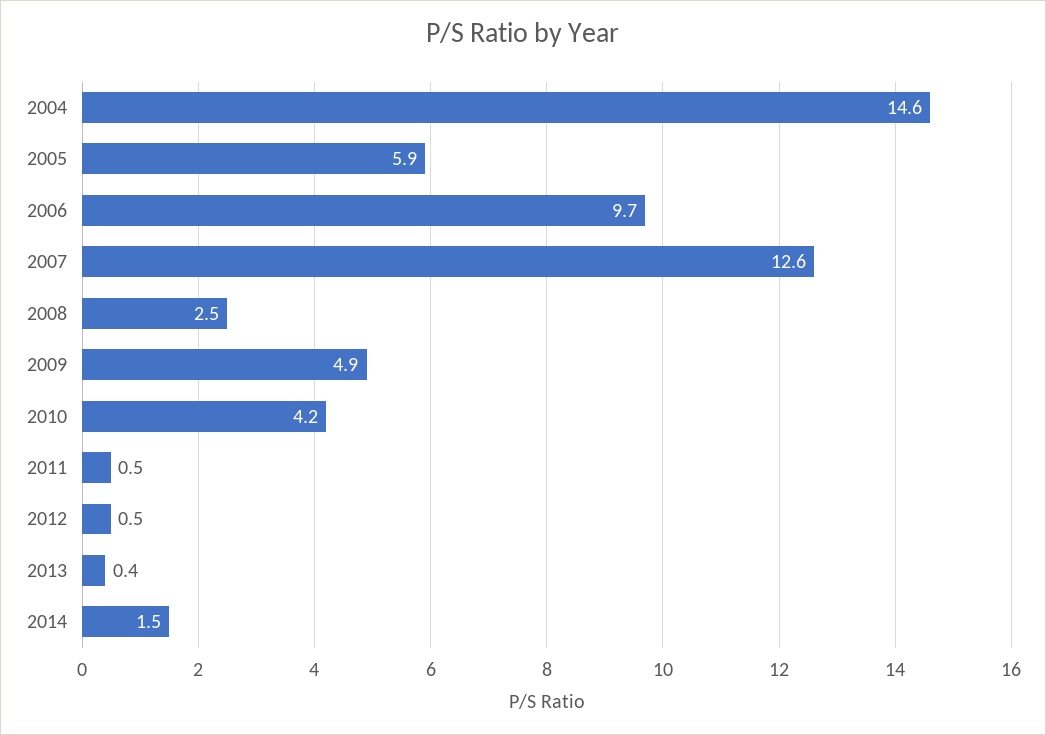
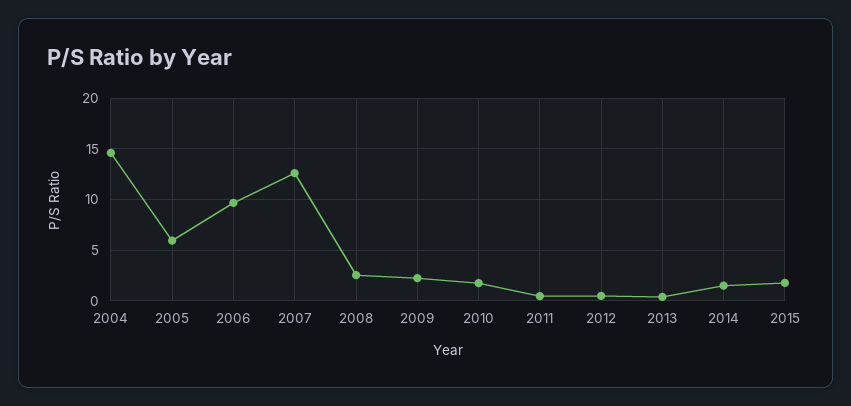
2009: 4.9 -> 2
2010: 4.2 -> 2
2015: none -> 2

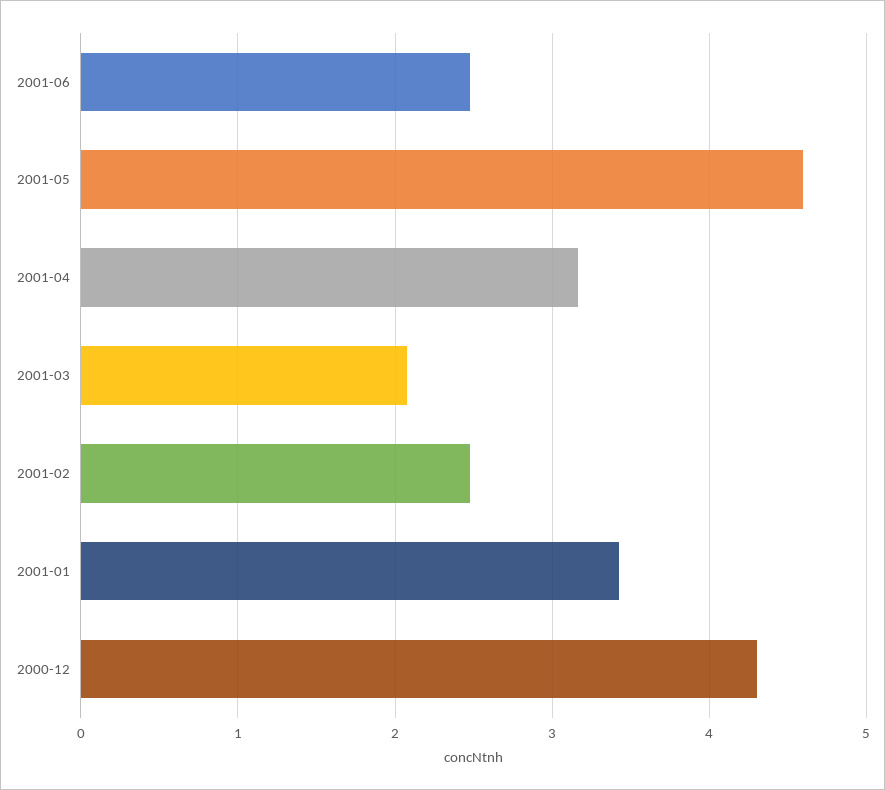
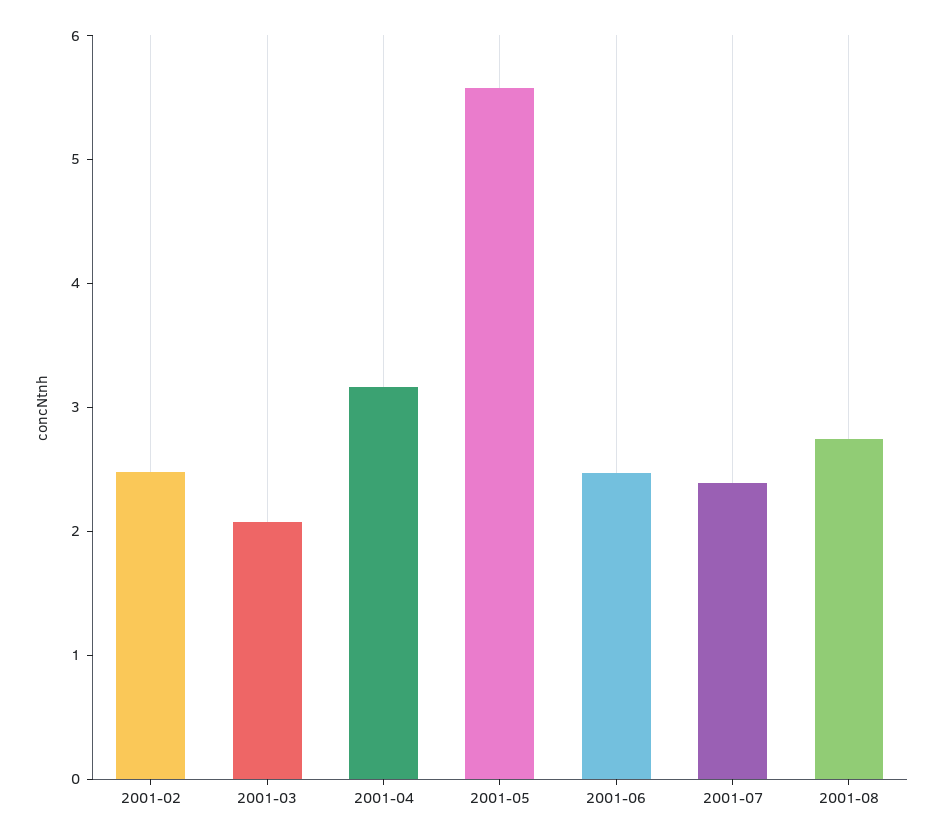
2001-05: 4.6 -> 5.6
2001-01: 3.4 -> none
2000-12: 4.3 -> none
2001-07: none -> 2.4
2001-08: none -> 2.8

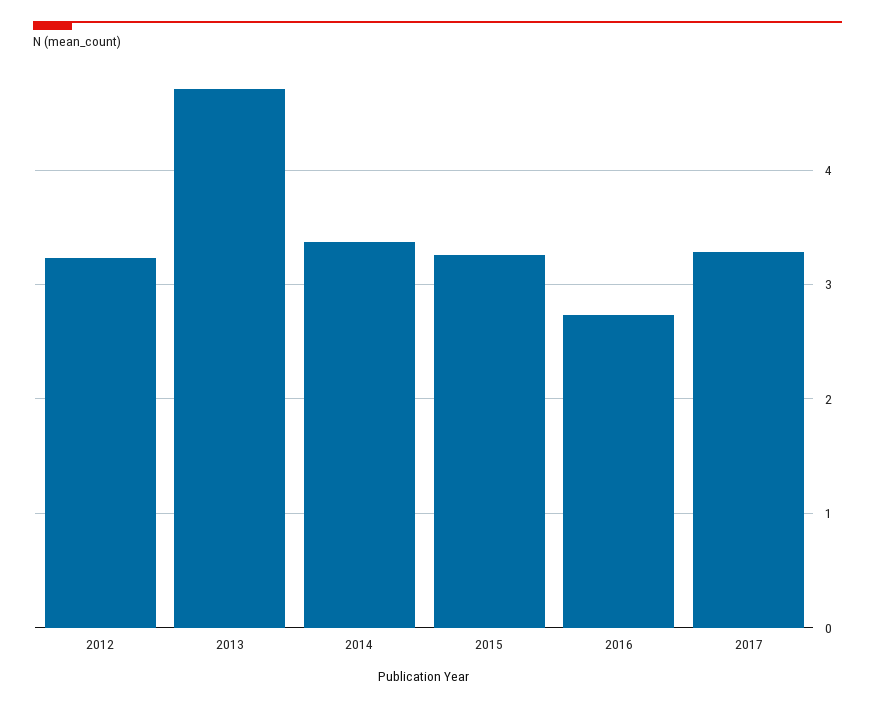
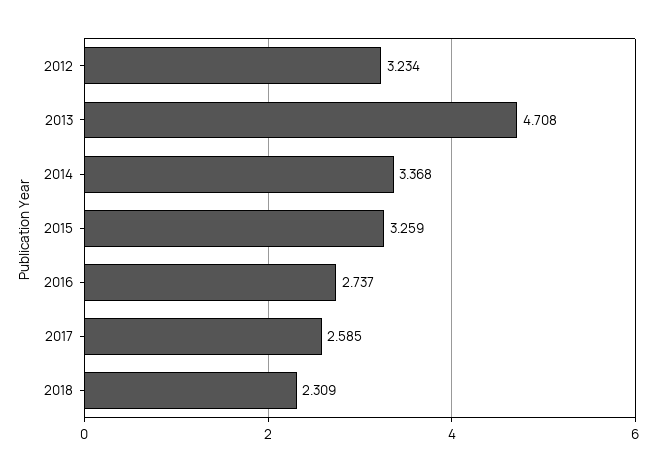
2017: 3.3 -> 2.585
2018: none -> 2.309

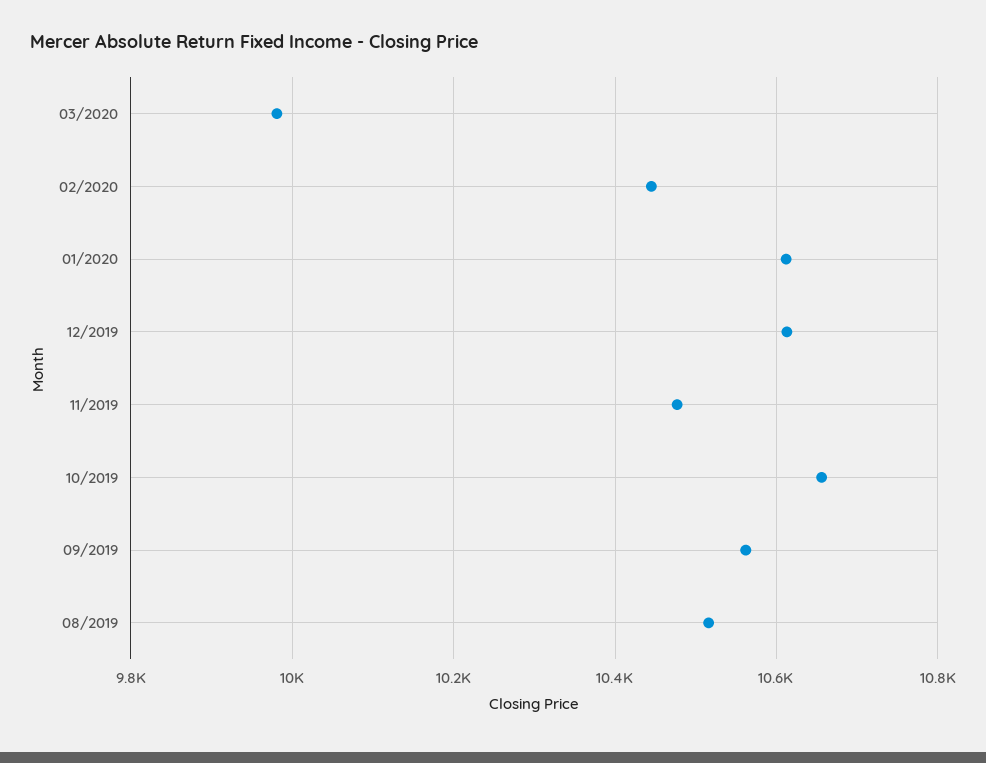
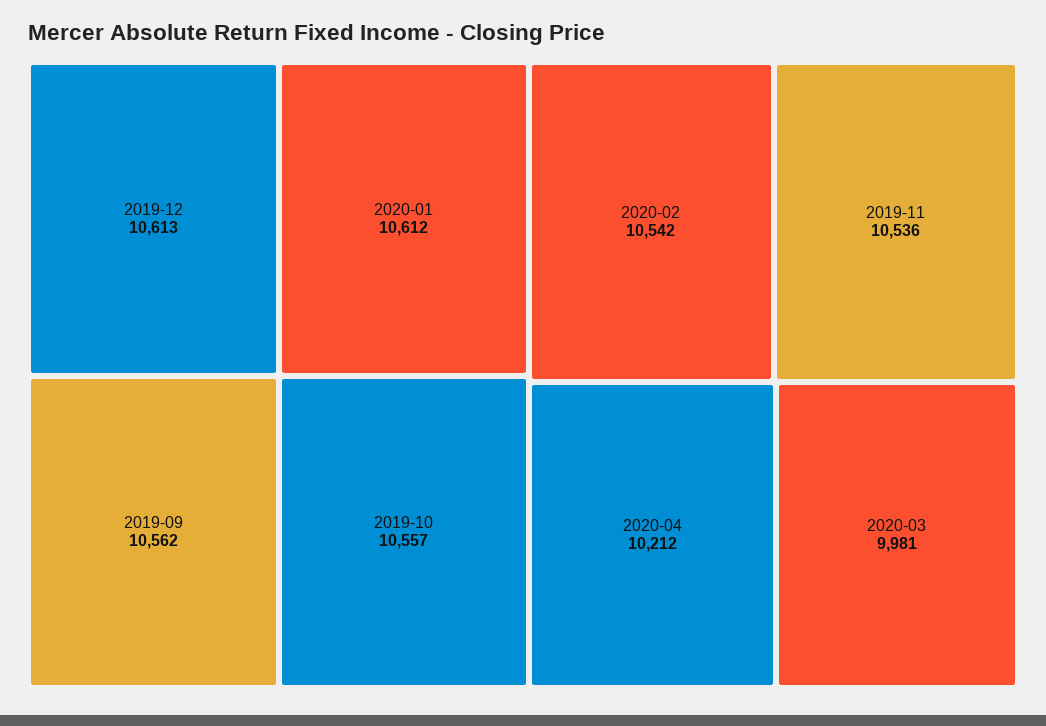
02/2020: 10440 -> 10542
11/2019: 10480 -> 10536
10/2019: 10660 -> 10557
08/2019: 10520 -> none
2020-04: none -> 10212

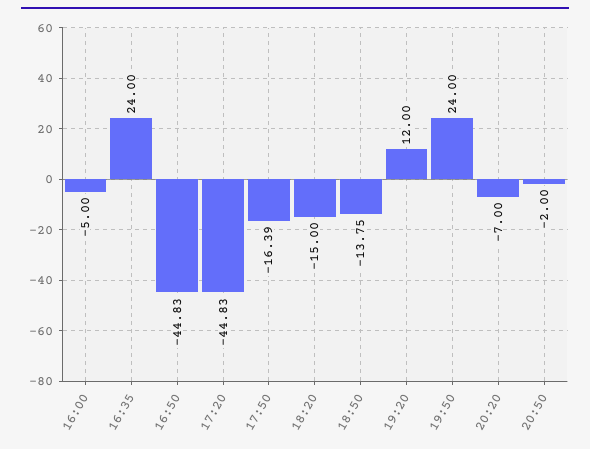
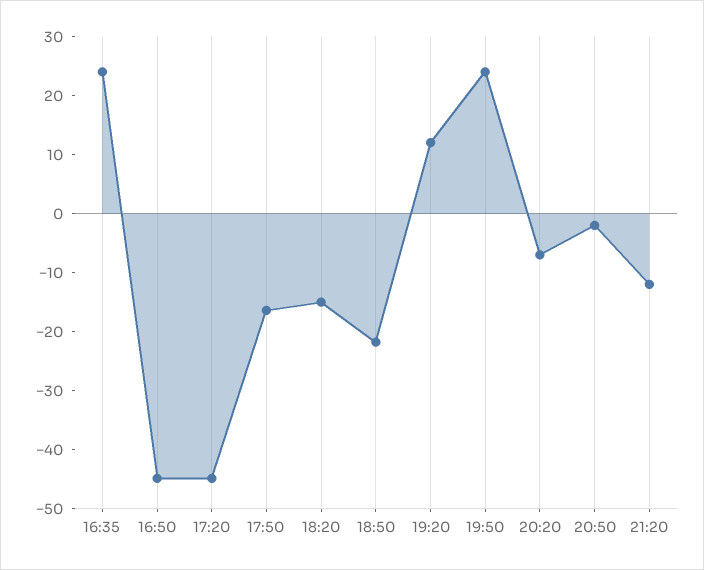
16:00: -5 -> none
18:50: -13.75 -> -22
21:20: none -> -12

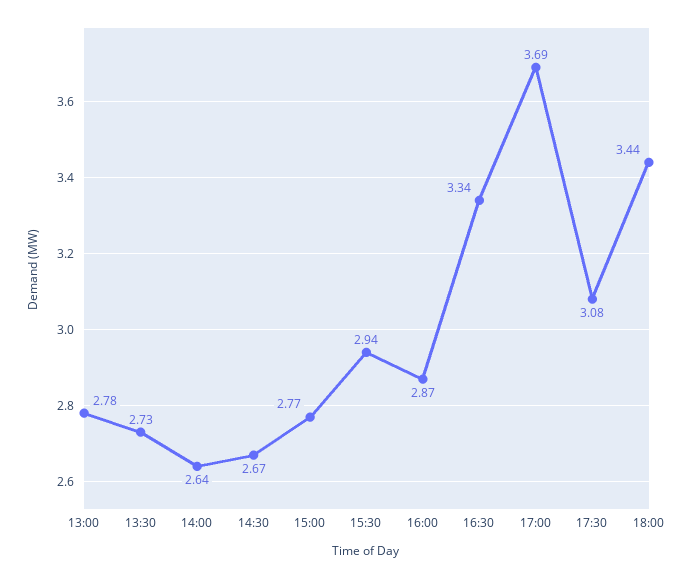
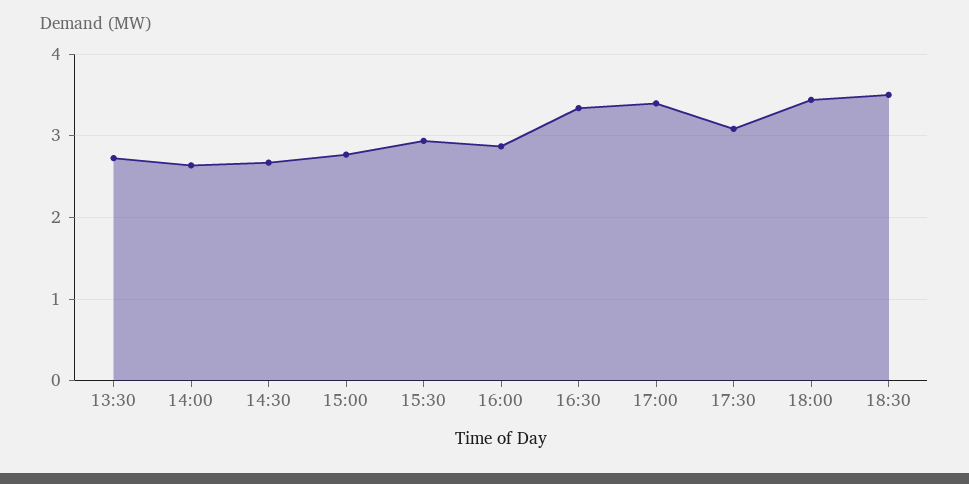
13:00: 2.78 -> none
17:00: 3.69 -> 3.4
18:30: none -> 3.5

◆ **EXERCISE GOAL**
Write every record out again exactly, omitting the pictures they hold.

◆ **RESPONSE**
2009: 4.9 -> 2
2010: 4.2 -> 2
2015: none -> 2

2001-05: 4.6 -> 5.6
2001-01: 3.4 -> none
2000-12: 4.3 -> none
2001-07: none -> 2.4
2001-08: none -> 2.8

2017: 3.3 -> 2.585
2018: none -> 2.309

02/2020: 10440 -> 10542
11/2019: 10480 -> 10536
10/2019: 10660 -> 10557
08/2019: 10520 -> none
2020-04: none -> 10212

16:00: -5 -> none
18:50: -13.75 -> -22
21:20: none -> -12

13:00: 2.78 -> none
17:00: 3.69 -> 3.4
18:30: none -> 3.5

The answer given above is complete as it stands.